Pain in the inner thigh

Introduction

Pain on the inner side of the thigh can be triggered by a number of causes due to its location. Large muscles and nerves run through the thigh, which can cause pain. Diseased joints can also cause pain.

In addition, because of its proximity to the genitals and the pelvis, pain can emanate from there and radiate into the thigh. Most often, pain in the inner thigh is caused by overloading the so-called adductors. The overstraining of the muscles can cause them to cramp immediately or with a time delay.

Adductors are a group of muscles that run along the inner side of the thigh. These muscles start at the pelvis at the ischium and pubic bone and pull up to the back of the thigh at the part of the thigh bone that is remote from the trunk. The task of the adductors is to bring the legs together.

In addition, the adductors are put under strain, especially in soccer players, because the shooting of a ball is done to a considerable extent by these muscles. However, since humans are not naturally designed to shoot balls permanently, soccer players in particular tend to have adductor strains, especially if they do not warm up sufficiently before the sport.
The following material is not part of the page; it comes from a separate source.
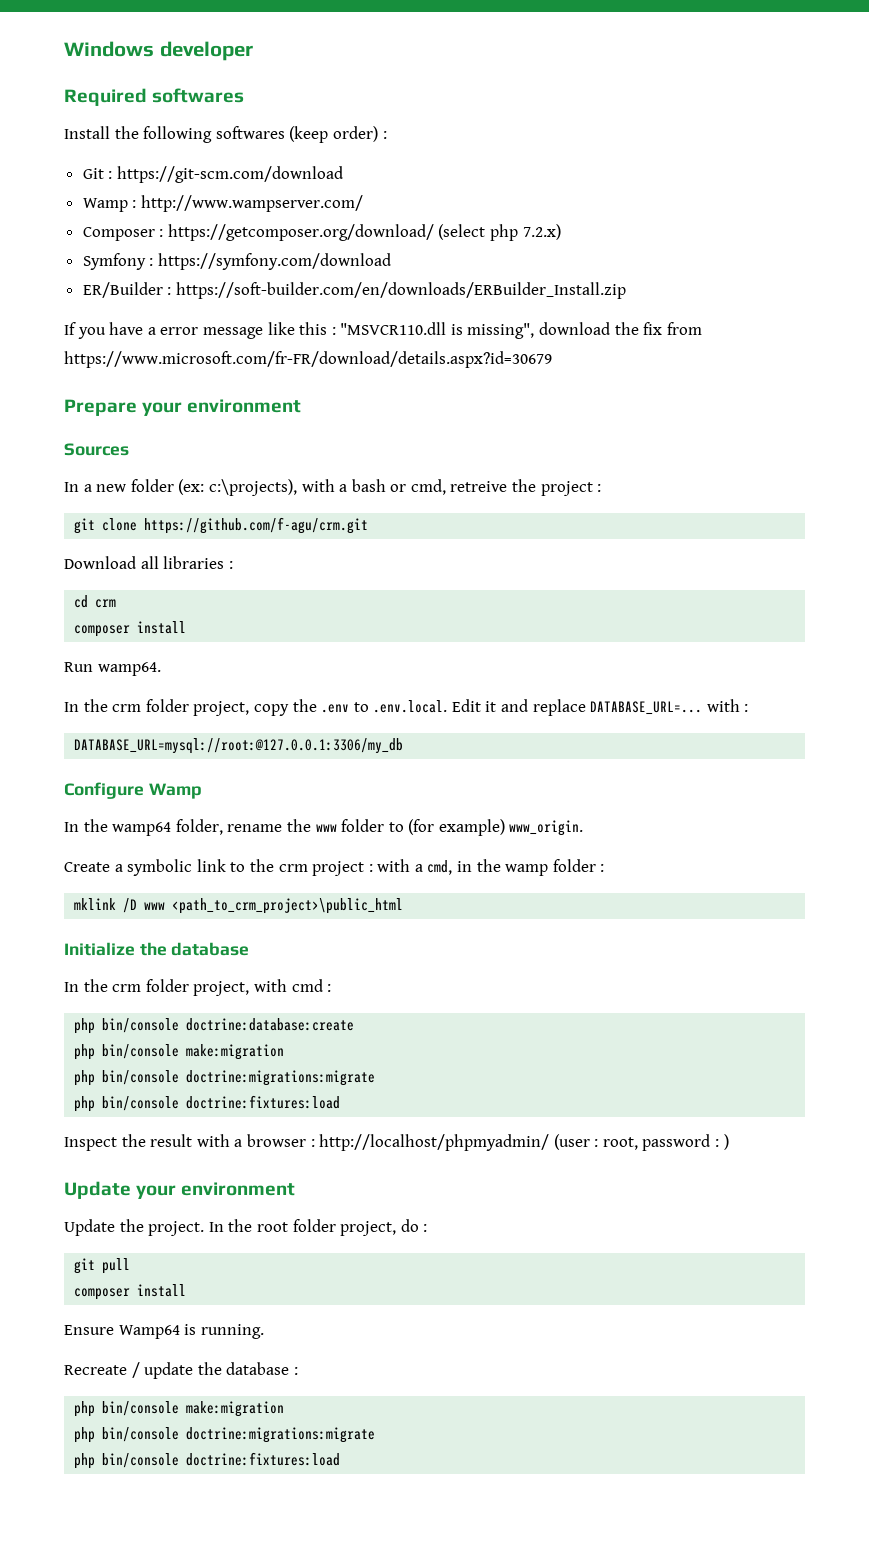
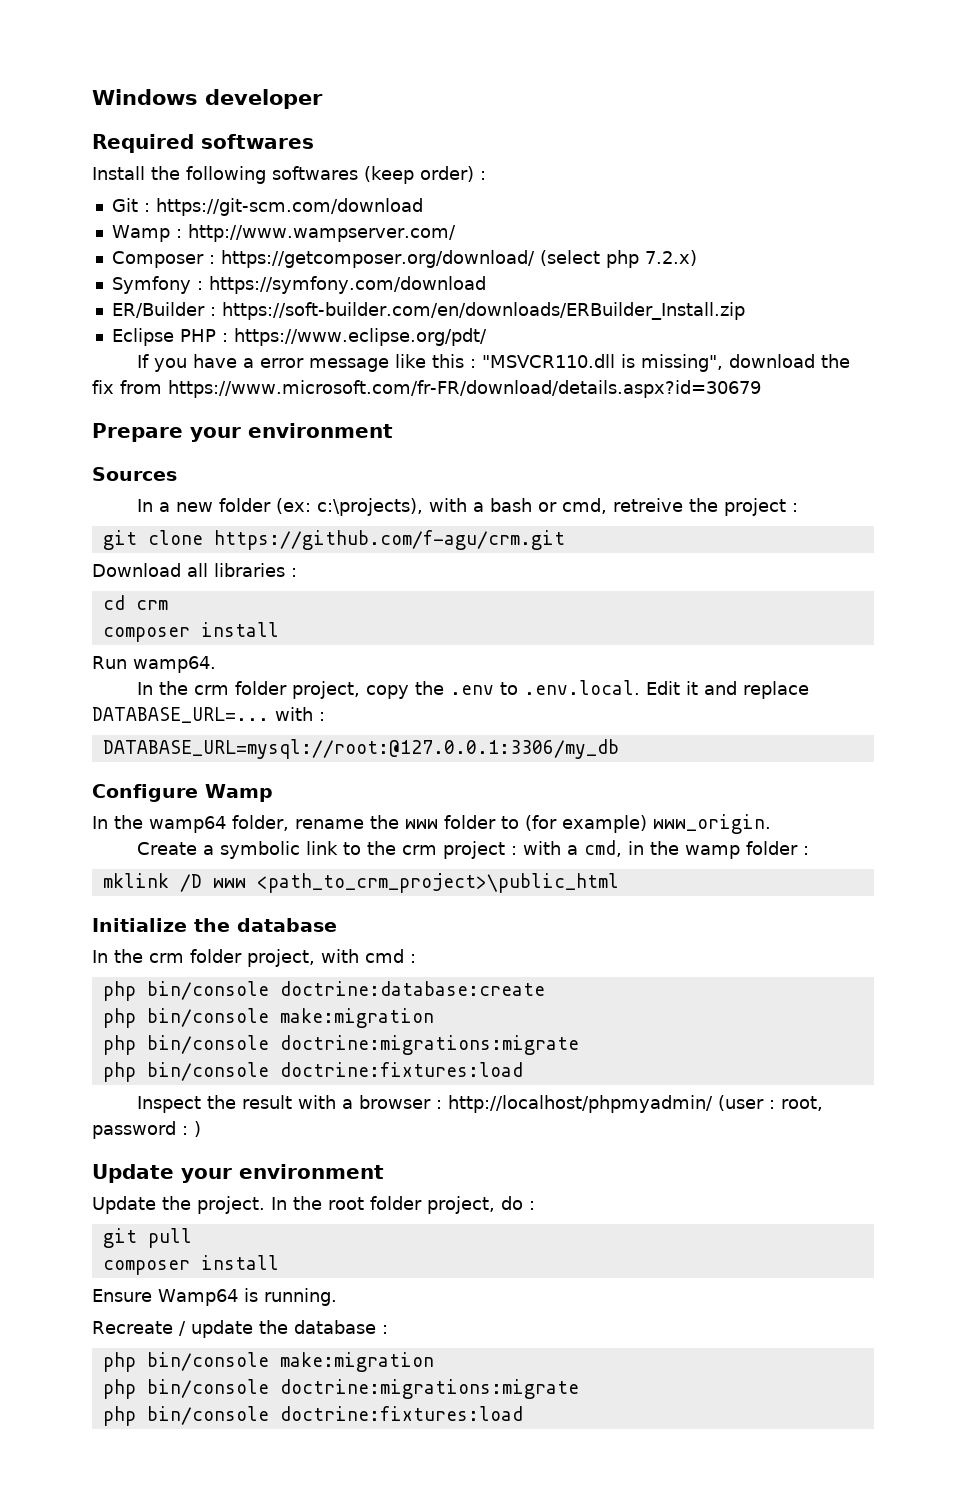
+ Eclipse PHP : https://www.eclipse.org/pdt/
The pain caused by a pulled adductor is particularly noticeable under stress.

If the legs are to be brought together against a resistance, the pain is particularly severe. Since the beginnings of the muscles are particularly irritated during exercise, the areas around the pubic bone and the end of the thigh farthest from the body are particularly painful. Further signs of adductor strain are swellings in the area of the inner thigh.

If the pulled muscle develops into a torn adductor muscle fibre, this can also lead to bleeding into the muscles. As with most sports injuries, adductor pain and torn muscle fibers should be treated with a sports break to give the body time to recover. In the acute phase, cooling is also helpful, for example with cooling packs or special disposable cooling bags.

When the pain subsides, the sport can be resumed slowly, but under no circumstances should you try to “train the pain away”, as false ambition is out of place and harmful. In severe cases, a break from sport of up to half a year can be threatening. Also a so-called thigh fracture can cause pain in the inner thigh.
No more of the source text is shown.